Eddie awakens to see children playing along with a riverbed. A young Filipina girl named Tala comes up to him. Tala reveals that she was the little girl from the hut that Eddie set on fire. Distraught, Eddie breaks down both cursing and asking God "why?" Tala hands him a stone and asks him to "wash" her like the other children in the river are doing to one another. Eddie is puzzled, but dips the stone in the water and starts to scrape off the injuries he had inflicted on her. Tala's wounds begin to clear until she is freed of all the scars. Eddie asks Tala if she knows if he was able to save the little girl before his death. Tala tells him he did manage to push her out of the way. In this way, Tala explains, he also managed to atone every day for her unnecessary death.

In the end, it shows that Eddie's Heaven is the Stardust Band Shell, where he met Marguerite.
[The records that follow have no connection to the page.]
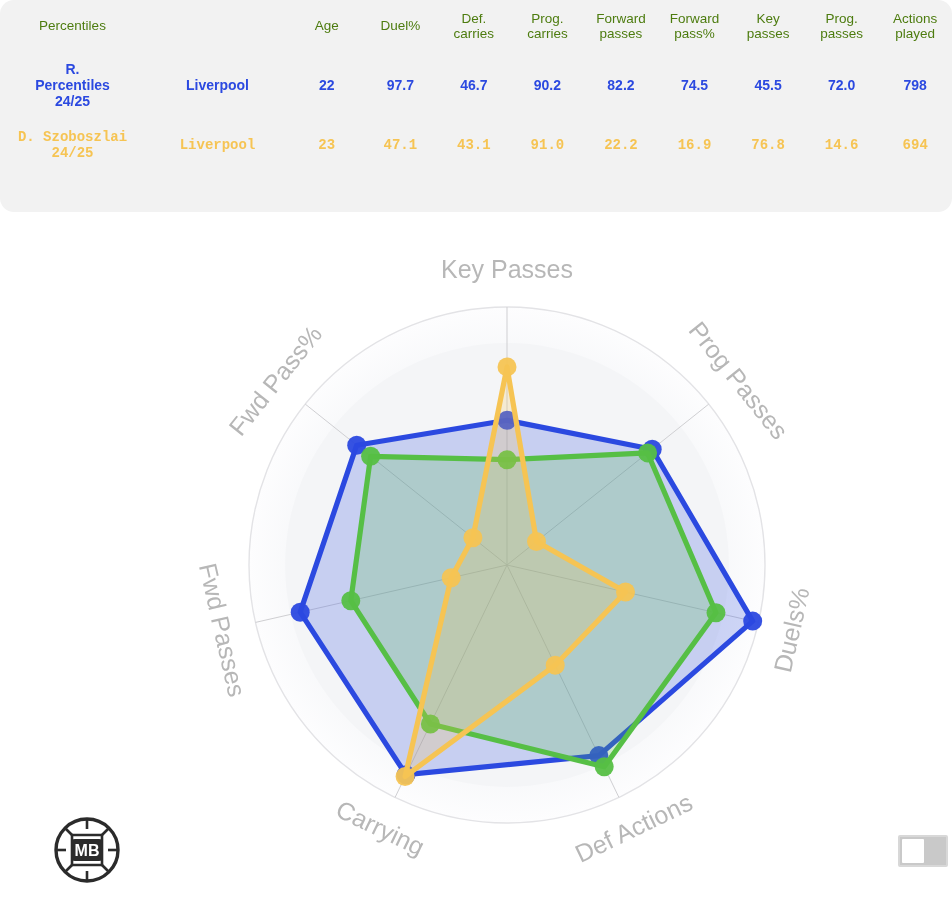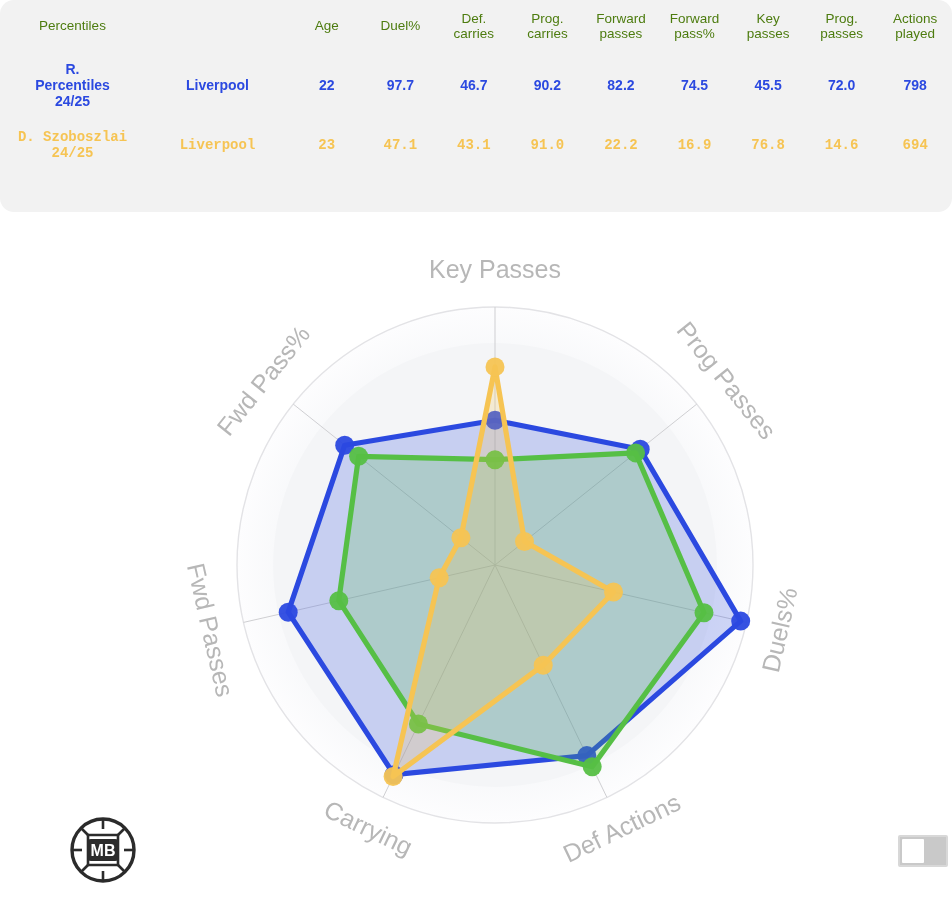--- a/index.html
+++ b/index.html
@@ -40,7 +40,7 @@
 
   
   #radar-wrap{
-    position:absolute;left:0;top:216px;width:856px;height:684px;
+    position:absolute;left:12px;top:216px;width:856px;height:684px;
   }
   #radar-svg{display:block;}
 

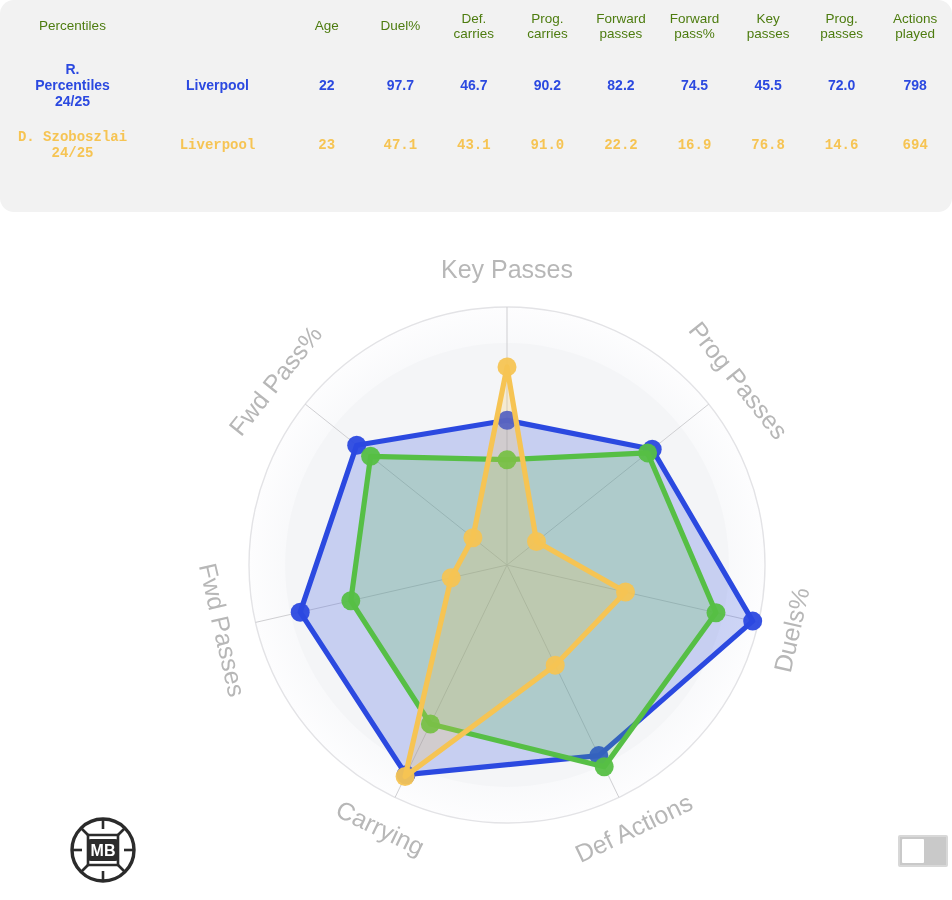--- a/index.html
+++ b/index.html
@@ -51,7 +51,7 @@
 
   
   #brand-logo{
-    position:absolute;left:68px;top:815px;width:70px;height:70px;
+    position:absolute;left:52px;top:815px;width:70px;height:70px;
   }
   #corner-toggle{
     position:absolute;left:898px;top:835px;width:50px;height:32px;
Later, the Freddie Free Fall's name was changed and it becomes a badge of courage which attracts many tourists to try.

== Major characters ==

- Eddie: The protagonist; at the start of the story, he is killed on his 83rd birthday.
- Marguerite: Eddie's wife whom he met at Ruby Pier and married after returning from World War II.
- Joseph Corvelzchik (the Blue Man): Joseph is the first man Eddie meets in Heaven. His skin had been turned blue when he was a boy because of the repeated ingestion of silver nitrate, thought to be an effective medication at the time.
- The Captain: Eddie's commanding officer during the war.
- Ruby: A middle-aged widow for whom Ruby Pier is named by her fiancé Emile.
- Emile: Ruby's husband, who also created the original Ruby Pier.
- Mickey Shea: An alcoholic Irishman, the longtime close friend of Eddie's mother and father. Mickey is impulsive, festive, and lonely. Mickey helps Eddie's father get his job at Ruby Pier, and when Eddie is born, he gives his parents money to help with their financial struggles.
- Tala: Eddie's fifth person in heaven, a little Filipino girl who Eddie unknowingly killed while he and his unit are escaping captivity during the war. Tala is affectionate, trusting, and wise. Following her mother's instructions, Tala hides from Eddie and his men in one of the abandoned village huts.
- Nicky: Mentioned only briefly, a teenage boy who frequently visits Ruby Pier. Nicky turns out to be the grandson of Ruby, for whom the amusement park was named. Nicky loses his car key on the ride "Freddy's Free Fall" a few weeks before Eddie dies.

== Reception ==
Janet Maslin, writing in The New York Times, gave a cynical review, calling the story "a string of reassuring verities." While she thought the story manipulative, she acknowledged its power to comfort people. Publishers Weeklys review was far more positive, comparing the book favorably to A Christmas Carol and saying it would be "cherished by a vast readership."

== Adaptation ==
A made-for-television film adaptation of the novel, produced by Hallmark Entertainment, directed by Lloyd Kramer, and filmed in Vancouver, British Columbia, premiered on ABC in 2004. Jon Voight starred as Eddie, with Ellen Burstyn as Ruby and Jeff Daniels as the Blue Man. The New York Times gave the film a negative review, calling it too slow-paced and overly sentimental. The review suggested the film was only made due to the success of Tuesdays With Morrie, another film based on an Albom novel.